The idea of being fined for crossing the road at the wrong place can bemuse foreign visitors to the US, where the origins of so-called jaywalking lie in a propaganda campaign by the motor industry in the 1920s.
The California Vehicle Code states: "No pedestrian shall start crossing in direction of a flashing or steady "DON'T WALK" or upraised hand symbol." It also forbids crossing between controlled intersections, or "jaywalking".
Late last year, police began a concerted effort to enforce the rules in central Los Angeles. Pedestrians had been "impeding traffic and causing too many accidents and deaths", one traffic police official said. Fines range from $190-$250 (£115-£152).
Then in New York officials responded to several pedestrian deaths last month by issuing a flurry of tickets for jaywalking. The campaign quickly ran into controversy when an 84-year-old Chinese immigrant who had been stopped for jaywalking suffered a gash to his head during an altercation with the police.
Enforcement of anti-jaywalking laws in the US is sporadic, often only triggered by repeated complaints from drivers about pedestrian behaviour in a particular place. But jaywalking remains illegal across the country, and has been for many decades.
The first known reference to it dates to December 1913, says Peter Norton, a history professor at the University of Virginia and author of Fighting Traffic - The Dawn of the Motor Age in the American City. That month a department store in Syracuse hired a Santa Claus who stood on the street with a megaphone, bellowing at people who didn't cross properly and calling them jaywalkers.
The word was first used to describe "someone from the countryside who goes to the city and is so dazzled by the lights and the show windows that they keep stopping and getting in the way of other pedestrians".
The use of jaywalking as a term of ridicule against pedestrians crossing roads took off in the 1920s.

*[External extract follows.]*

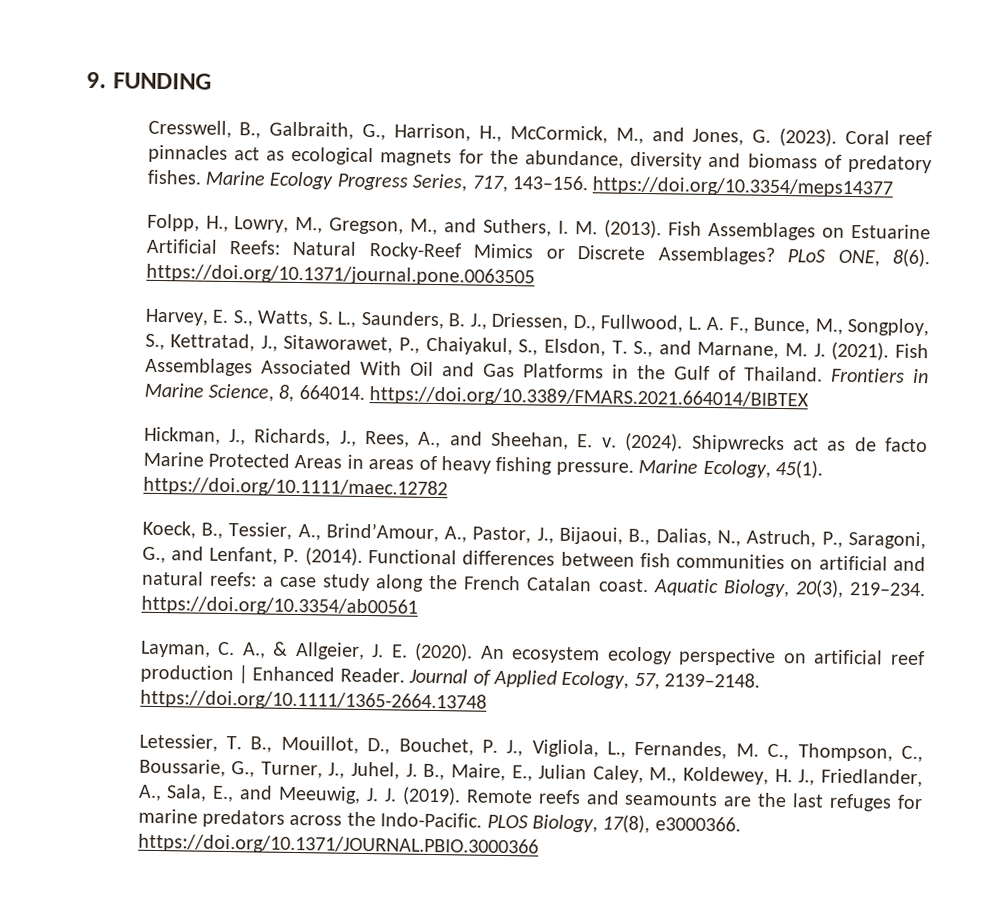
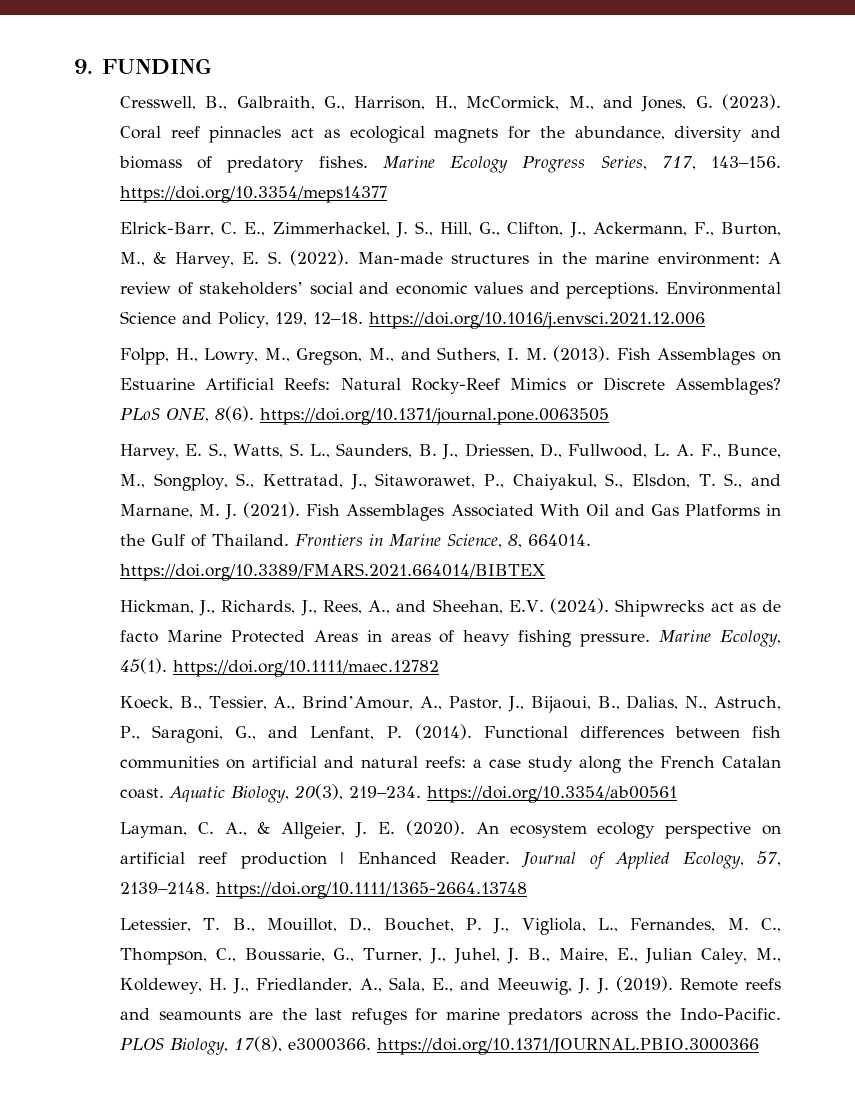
+ Elrick-Barr, C. E., Zimmerhackel, J. S., Hill, G., Clifton, J., Ackermann, F., Burton, M., & Harvey, E. S. (2022). Man-made structures in the marine environment: A review of stakeholders’ social and economic values and perceptions. Environmental Science and Policy, 129, 12–18. https://doi.org/10.1016/j.envsci.2021.12.006
- Hickman, J., Richards, J., Rees, A., and Sheehan, E. v. (2024).
+ Hickman, J., Richards, J., Rees, A., and Sheehan, E.V. (2024).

A key moment, says Norton, was a petition signed by 42,000 people in Cincinnati in 1923 to limit the speed of cars mechanically to 25mph (40kph). Though the petition failed, an alarmed auto industry scrambled to shift the blame for pedestrian casualties from drivers to walkers.
Local car firms got boy scouts to hand out cards to pedestrians explaining jaywalking. "These kids would be posted on sidewalks and when they saw someone starting to jaywalk they'd hand them one of these cards," says Norton. "It would tell them that it was dangerous and old fashioned and that it's a new era and we can't cross streets that way."
Clowns were commonly used in parades or pageants to portray jaywalkers as a throwback to rural, ignorant, pre-motor age ways.
Another ruse was to provide local newspapers with a free service. Reporters would submit a few facts about local traffic accidents to Detroit, and the auto industry's safety committee would send back a full report on the situation in their city.
"The newspaper coverage quite suddenly changes, so that in 1923 they're all blaming the drivers, and by late 1924 they're all blaming jaywalking," Norton says.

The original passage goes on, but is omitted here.